▶ [Aim of the exercise]
Output every entry below exactly, without its pictures.

Revision comparison data

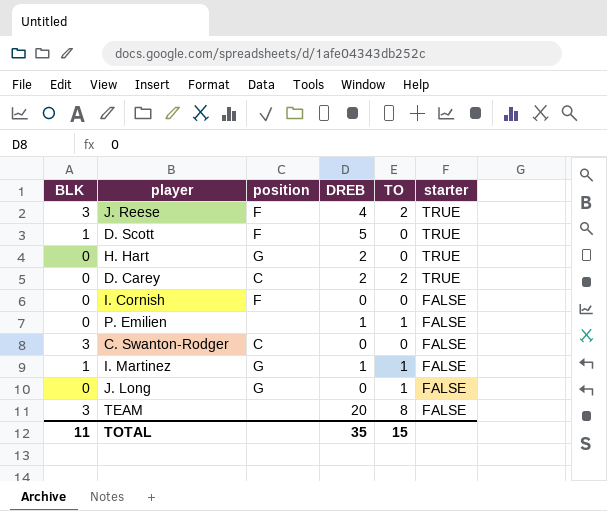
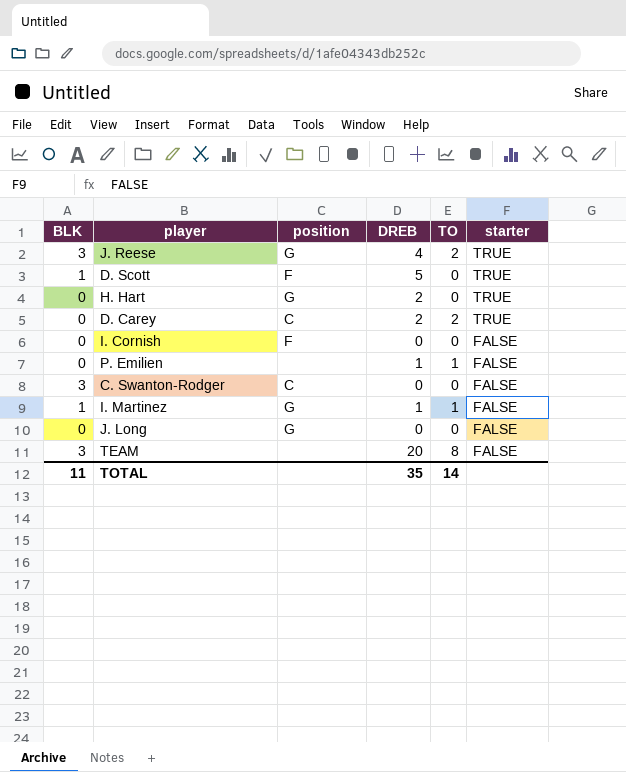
J. Reese | position: F -> G
J. Long | TO: 1 -> 0
TOTAL | TO: 15 -> 14

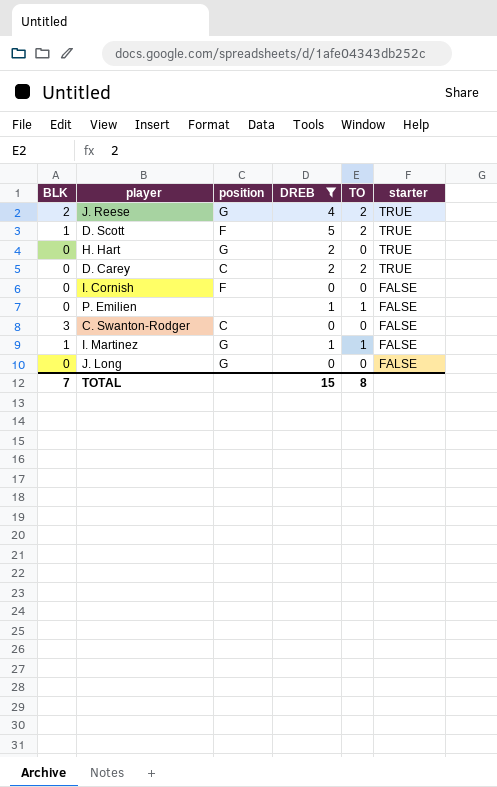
filter: none -> DREB != 20
J. Reese | BLK: 3 -> 2
D. Scott | TO: 0 -> 2
TOTAL | BLK: 11 -> 7
TOTAL | DREB: 35 -> 15
TOTAL | TO: 14 -> 8

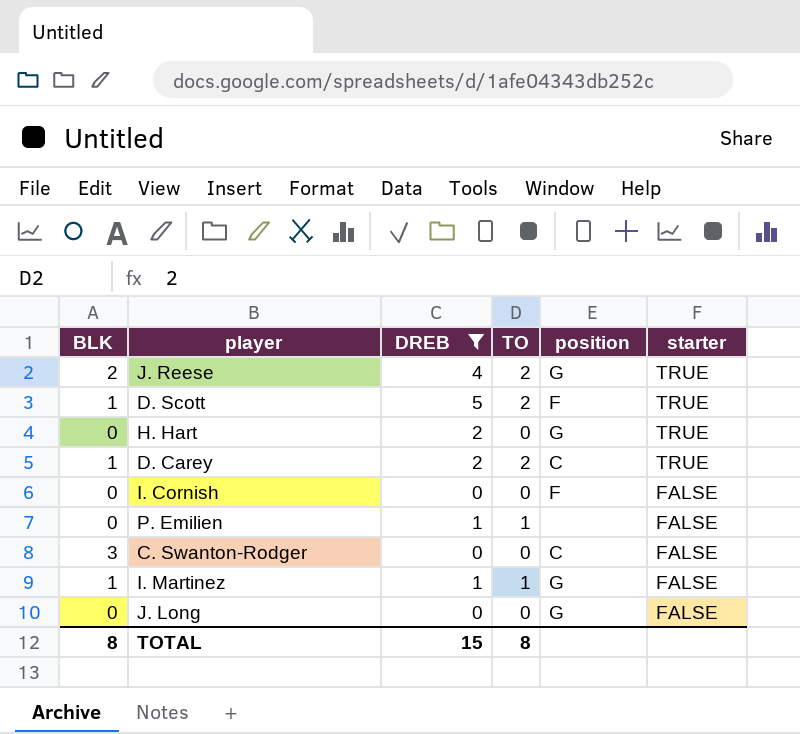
column position | position: 3 -> 5
D. Carey | BLK: 0 -> 1
TOTAL | BLK: 7 -> 8

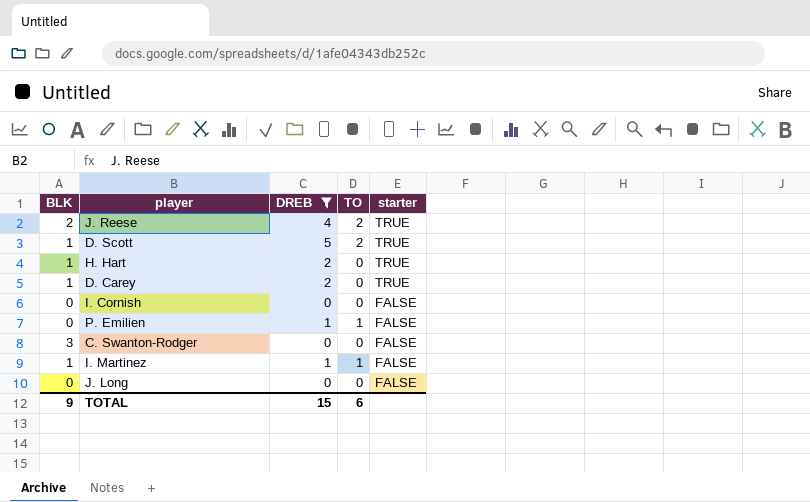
column position | position: 5 -> none
H. Hart | BLK: 0 -> 1
D. Carey | TO: 2 -> 0
TOTAL | BLK: 8 -> 9
TOTAL | TO: 8 -> 6

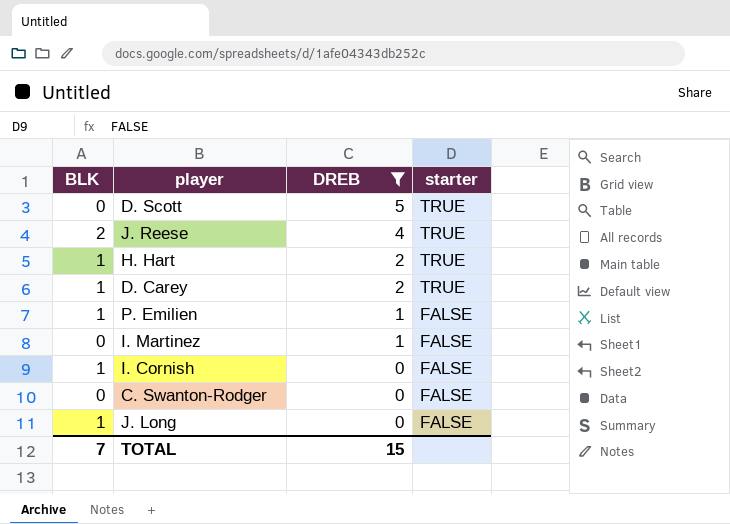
row order: starter descending -> DREB descending
column TO | position: 4 -> none
D. Scott | BLK: 1 -> 0
P. Emilien | BLK: 0 -> 1
I. Martinez | BLK: 1 -> 0
I. Cornish | BLK: 0 -> 1
C. Swanton-Rodger | BLK: 3 -> 0
J. Long | BLK: 0 -> 1
TOTAL | BLK: 9 -> 7

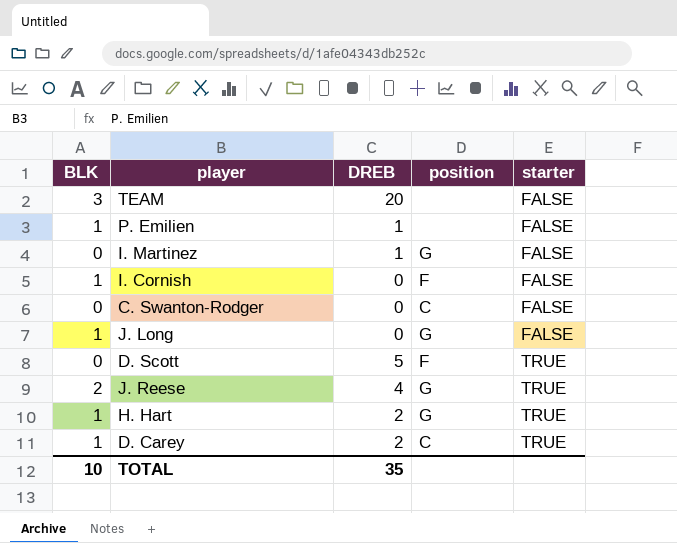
filter: DREB != 20 -> none
row order: DREB descending -> starter ascending
column position | position: none -> 4
TOTAL | BLK: 7 -> 10
TOTAL | DREB: 15 -> 35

▶ [Response area]
J. Reese | position: F -> G
J. Long | TO: 1 -> 0
TOTAL | TO: 15 -> 14

filter: none -> DREB != 20
J. Reese | BLK: 3 -> 2
D. Scott | TO: 0 -> 2
TOTAL | BLK: 11 -> 7
TOTAL | DREB: 35 -> 15
TOTAL | TO: 14 -> 8

column position | position: 3 -> 5
D. Carey | BLK: 0 -> 1
TOTAL | BLK: 7 -> 8

column position | position: 5 -> none
H. Hart | BLK: 0 -> 1
D. Carey | TO: 2 -> 0
TOTAL | BLK: 8 -> 9
TOTAL | TO: 8 -> 6

row order: starter descending -> DREB descending
column TO | position: 4 -> none
D. Scott | BLK: 1 -> 0
P. Emilien | BLK: 0 -> 1
I. Martinez | BLK: 1 -> 0
I. Cornish | BLK: 0 -> 1
C. Swanton-Rodger | BLK: 3 -> 0
J. Long | BLK: 0 -> 1
TOTAL | BLK: 9 -> 7

filter: DREB != 20 -> none
row order: DREB descending -> starter ascending
column position | position: none -> 4
TOTAL | BLK: 7 -> 10
TOTAL | DREB: 15 -> 35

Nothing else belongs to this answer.